Before pushing a new repository on Github, there needs to be one created on its website.

git init  
git add README.md  # used to generate the frontpage of your project on Github.  
git commit -m "Init repo."  
git remote add origin https://github.com/user/project.git  
git push -u origin master  

Existing repository

# 1. Copy from server to local machine.
# 2. List all branches.
# 3. Checkout local branch (copied from remote branch)

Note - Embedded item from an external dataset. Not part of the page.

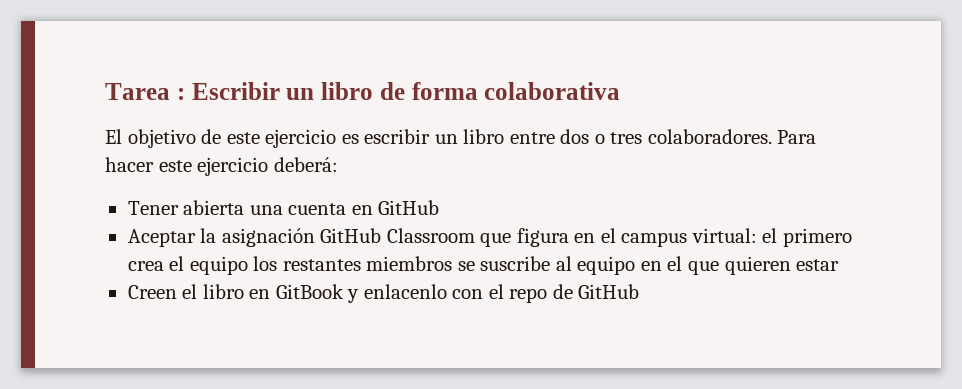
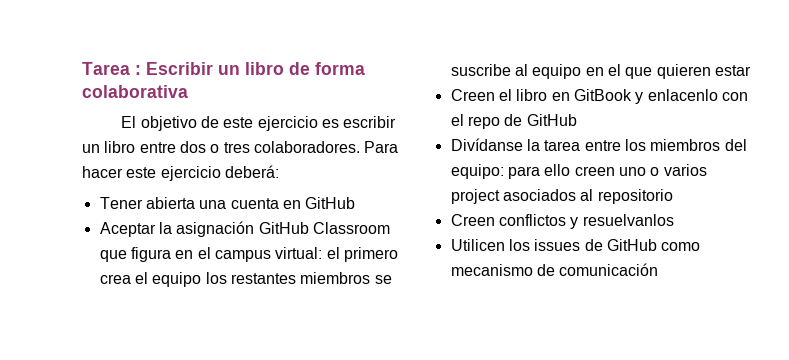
(640, 291) none -> [450,138,747,151] [450,164,707,179] [450,189,673,204] [450,214,674,229] [450,239,701,251] [450,263,659,276] // Divídanse la tarea entre los miembros del equipo: para ello creen uno o varios project asociados al repositorio // Creen conflictos y resuelvanlos // Utilicen los issues de GitHub como mecanismo de comunicación

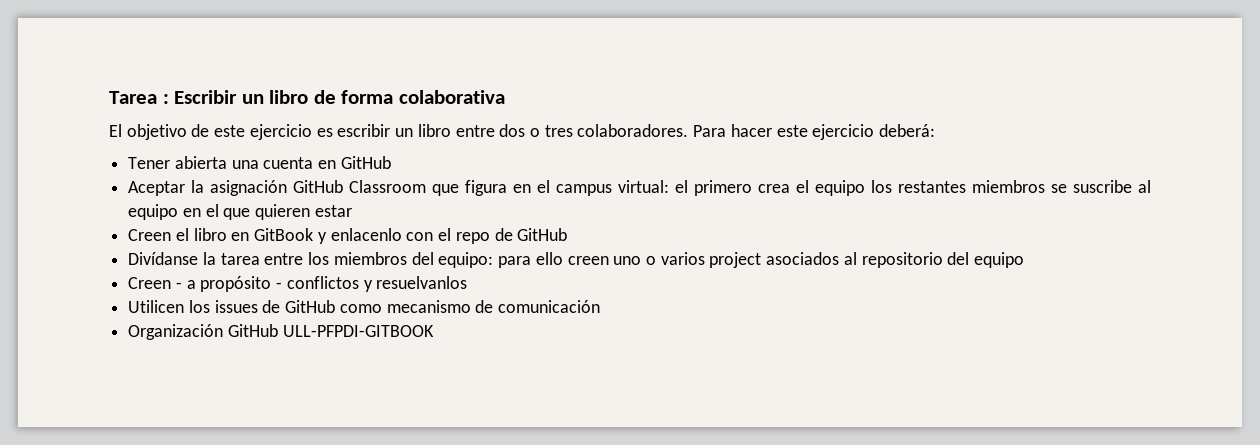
[450,214,495,226] // Creen -> [947,252,1025,268] [128,276,283,292] del equipo // Creen - a propósito -
(659, 269) none -> [128,324,434,340] // Organización GitHub ULL-PFPDI-GITBOOK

git clone https://github.com/<user>/<repository>.git <projectName>  
git branch -a  
git checkout -b <newLocalBranch> origin/<remoteBranch>  

Forked repository

# 1. Display all remotes.
# 2. Link local to original repository.
# 3. Retrieve changes from original repository.
# 4. Checkout branch master.
# 5. Merge upstream/master in local master.
# 6. Sync original repo with the local repo.  

git remote -v  
git add upstream https://github.com/<user>/<repository>.git  
git fetch upstream  
git checkout master  
git merge upstream/master  
git push  

Staging

git add <file>  
git add <file>, <file>, ..  
git add <directory>

# Interactive
git add -i  
git add -p <file>

# [y,n,q,a,d,/,j,J,g,s,e,?]                
#     y stage this hunk for the next commit
#     n do not stage this hunk the next commit
#     q quit; do not stage this hunk or any of the remaining ones
#     a stage this hunk and all later hunks in the file
#     d do not stage this hunk or any of the later hunks in the file
#     g select a hunk to go to
#     / search for a hunk matching the given regex
#     j leave this hunk undecided, see next undecided hunk
#     J leave this hunk undecided, see next hunk
#     k leave this hunk undecided, see previous undecided hunk
#     K leave this hunk undecided, see previous hunk
#     s split the current hunk into smaller hunks
#     e manually edit the current hunk
#     ? print help

Removing

# Remove
git rm           # Remove  
git rm -f        # Force removal  
git rm --cached  # Stop tracking, but keep file.

# Examples
git rm --cached README  
git rm log/\*.log  

Moving

# Move/Rename
git mv <name> <newName>  

Differences

# Differences
# - display lines added/removed.
# - output program specified in..
#   1. config 'core.pager'
#   2. $GIT_PAGER 
#   3. $PAGER
#   4. 'less'

git diff  
git diff --staged  
git diff --cached    # Staged and cached are synonyms.

# Status
git status  
git status --short  

Undoing

# Replace last commit
# - to rewrite commit message.
# - to add forgotten files.
git commit --amead

# Unstage
git reset HEAD <file>

# Revert
git checkout -- <file>

# N:
# What does double-dash `--` mean?
# It's used in commands to signify the end of command options, after which only positional parameters are accepted. 
# In other words, it separates options from positional parameters.
# cmd -<option> -- <param1> <param2>

History

# Display changes, from most recent to oldest.
# -p   : show differences introduced in each commit.
# -<#> : limits to last # entries.
# --stat    : show stats for each commit.
# --pretty  : formats output
# --pretty=online
# --pretty=short
# --pretty=full
# --pretty=fuller
# --pretty=format:"<string>"

git log  
git log -p  
git log --stat --summary  
git log --since=2.weeks  
git log --since="2 years"  
git log --since="2008-01-01"  
git log --until  
git log -S "<code>"  

Branches

# Display
git branch      # Display all  
   -v           # Display last commit on each branch.
   -vv          # Display local and their upstream branches.
   --merged     # Display filtered list..
   --no-merged  # Display filtered list..

# Manage
git branch <name>     # Create branch  
git branch -d <name>  # Delete, but has to be merged.  
git branch -D <name>  # Delete without condition.  
git branch -u <remote>/<branch>  # Set upstream

# Switch
git checkout <name>  
git checkout -b <branch> <remote>/<name>  
git checkout --track <remote>/<name>  
git checkout --track <new> <remote>/<name>

# Delete
git push origin --delete <branchName>

Merging

# Set
# config: merge.tool = <program>
# config: merge.tool.<program>.cmd = "Path/<program>.exe" "$BASE" "$LOCAL" "$REMOTE" "$MERGED"

# Merge
git merge           # Open with merge tool  
git merge <branch>  # Merge-in <branch> (into the current branch).


# Resolving
git diff       # 1. Display conflicts  
               # 2. Resolve conflits manually.
git commit -a  # 3. Commit changes.  
gitk           # 4. Display resulting history.